* _PROVIDED RECORDS_:
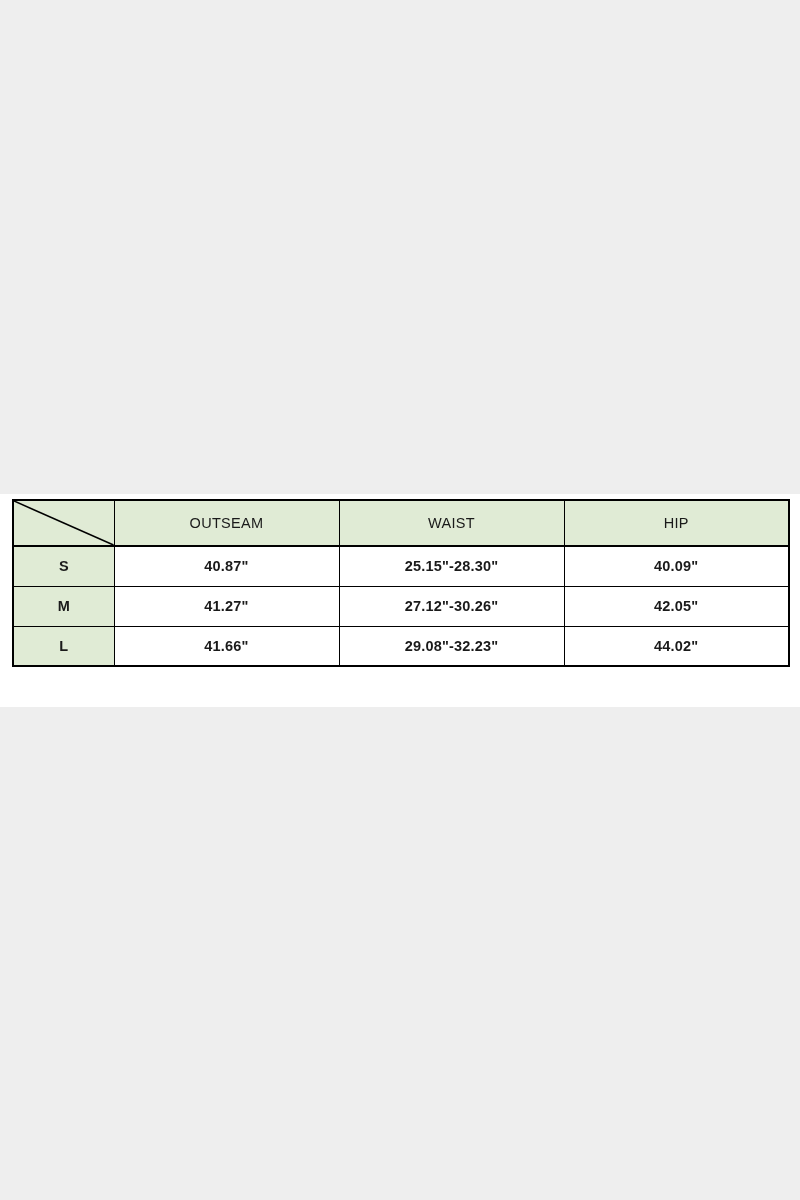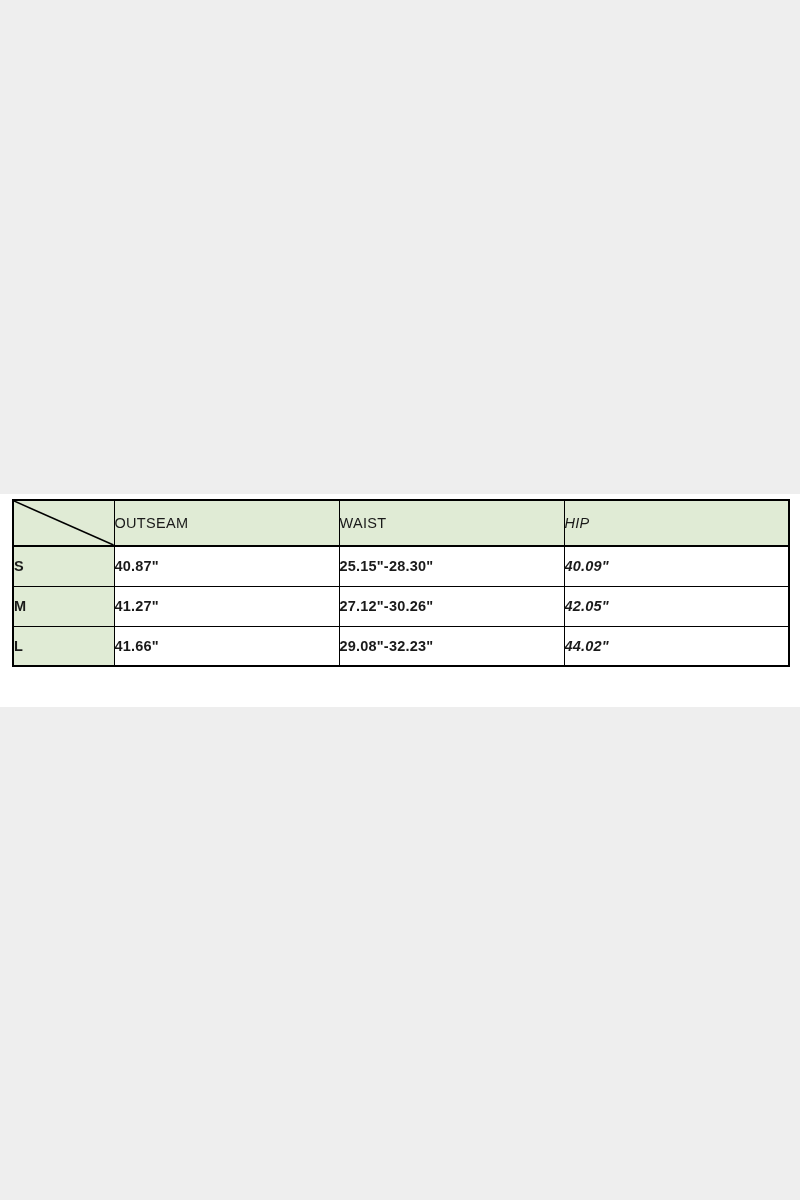"OUTSEAM" .size-chart th, .size-chart td { text-align: left -> center }
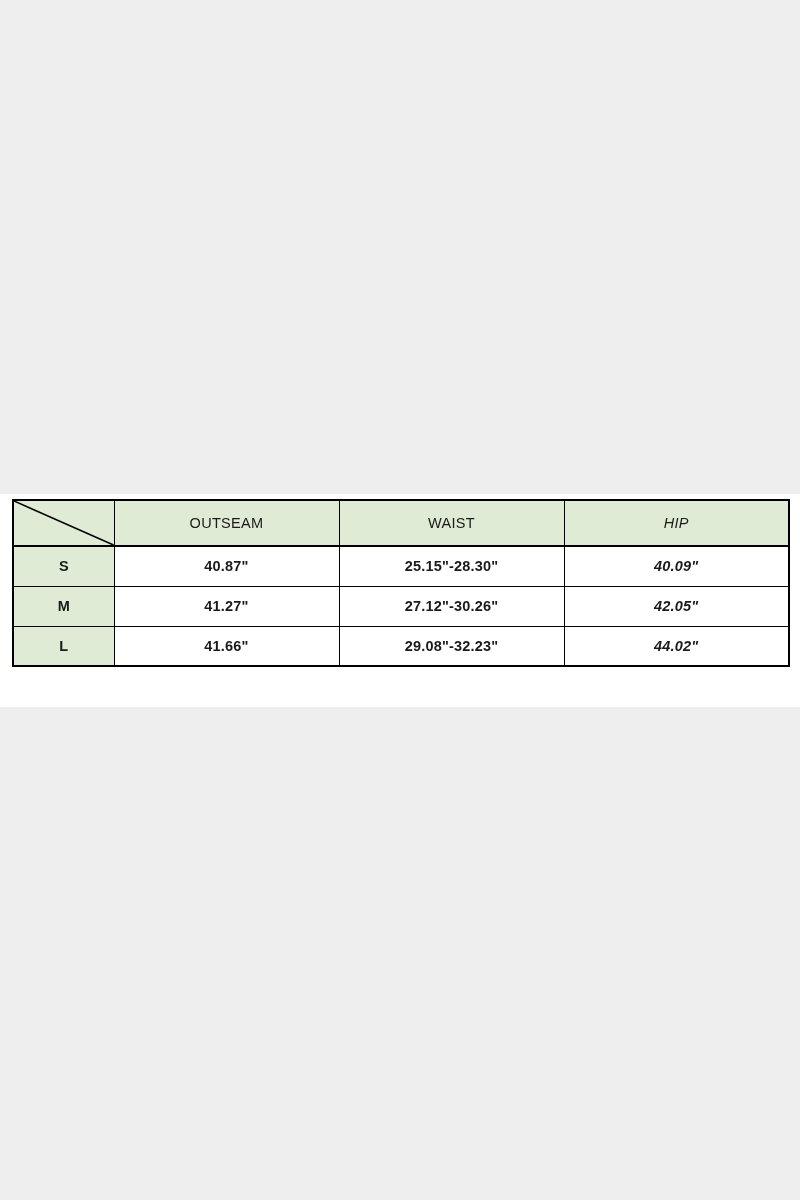"HIP" .size-chart tr th:last-child, .size-chart tr td:last-child { font-style: italic -> none }
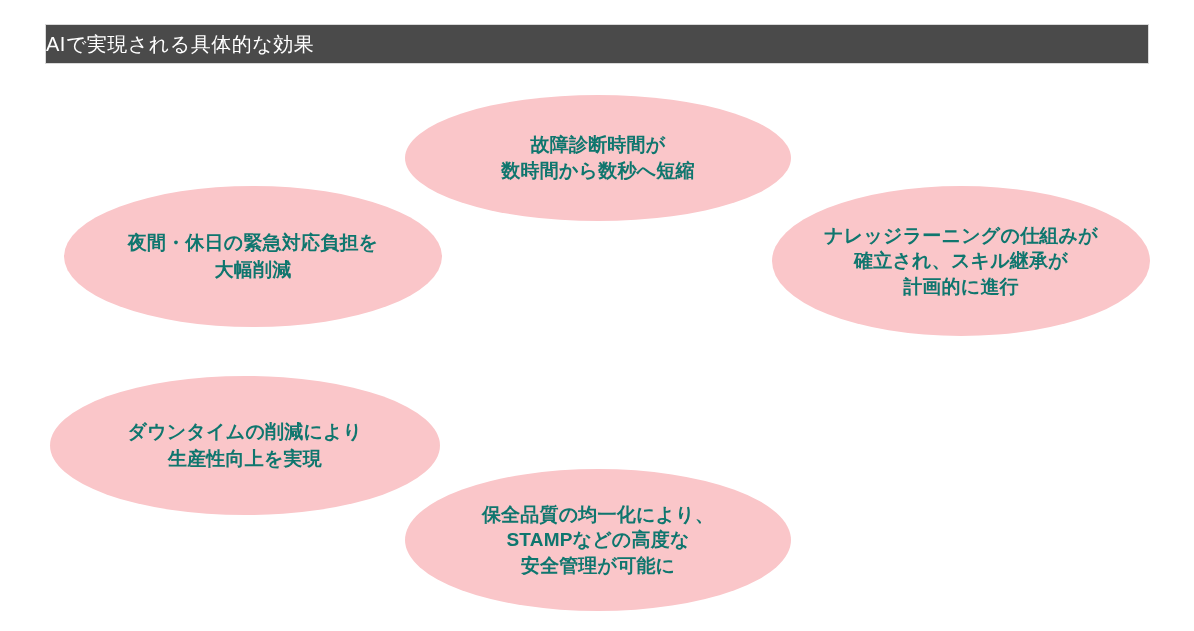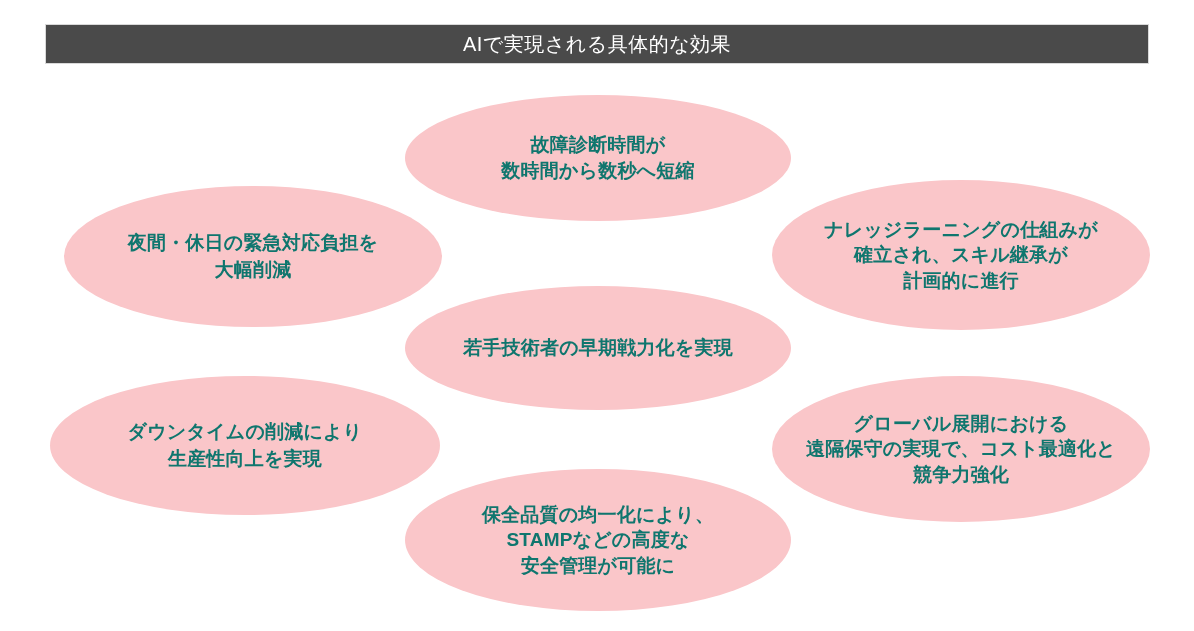"AIで実現される具体的な効果" #title-bar { justify-content: center -> none }
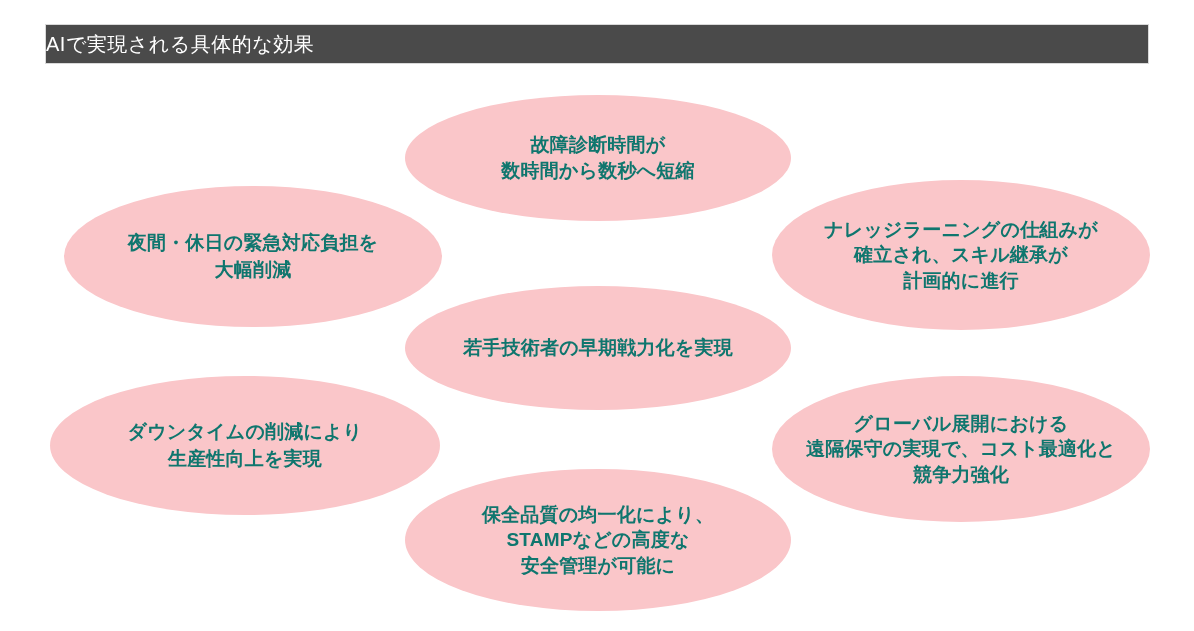"ナレッジラーニングの仕組みが" #bubble-2 { top: 180px -> 186px }
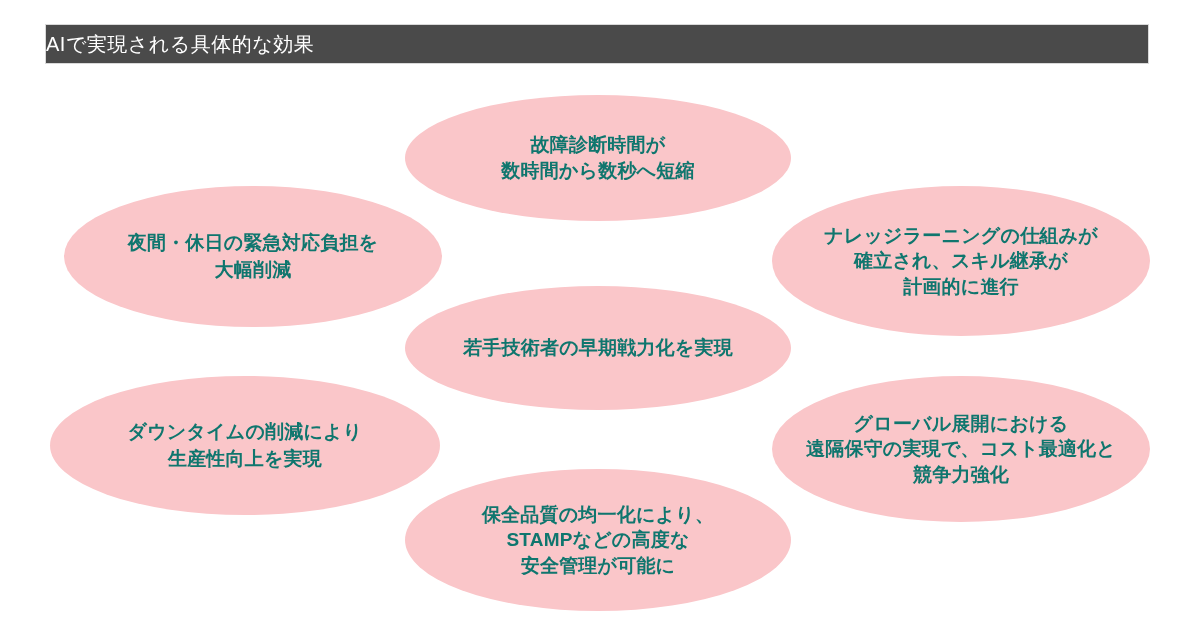"若手技術者の早期戦力化を実現" div.bubble { html: <div> <span>若手技術者の早期戦力化を実現</span> </div> -> none }
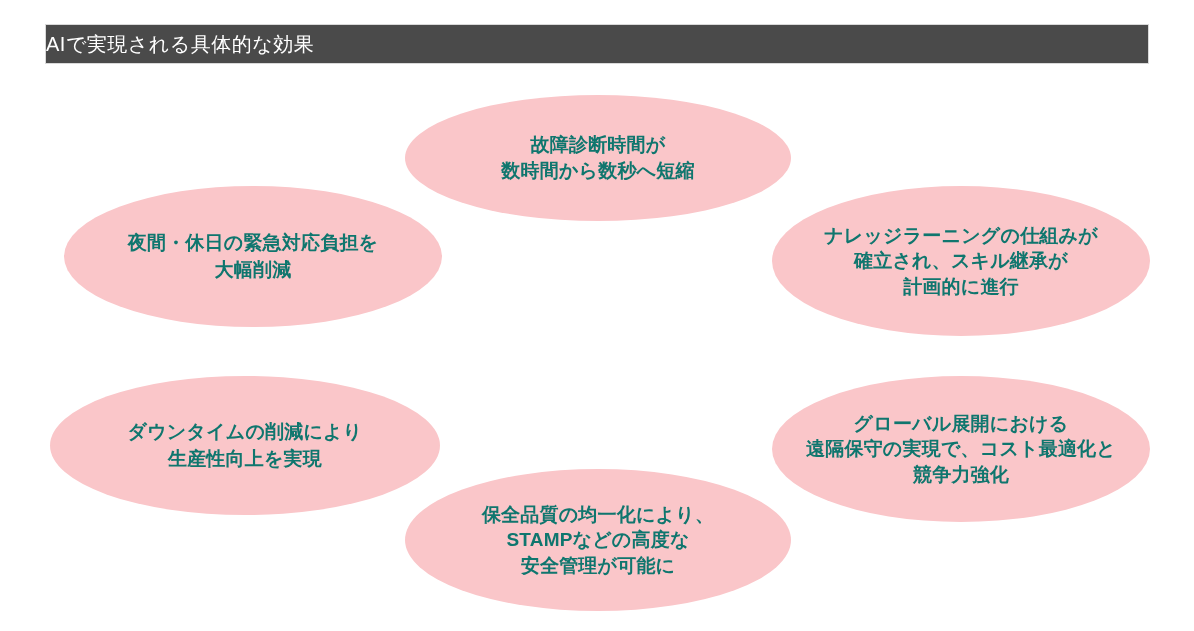"グローバル展開における" div.bubble { html: <div> <span>グローバル展開における 遠隔保守の実現で、コスト最適化と 競争力強化</span> </div> -> none }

* _WHAT YOU HAVE TO DO_: Write each line exactly as it appears, from the line that holds "html: <div> <span>若手技術者の早期戦力化を実現</span>" through the closing line of the data above, and leave every picture out.

* _EXERCISE ANSWER_:
"若手技術者の早期戦力化を実現" div.bubble { html: <div> <span>若手技術者の早期戦力化を実現</span> </div> -> none }
"グローバル展開における" div.bubble { html: <div> <span>グローバル展開における 遠隔保守の実現で、コスト最適化と 競争力強化</span> </div> -> none }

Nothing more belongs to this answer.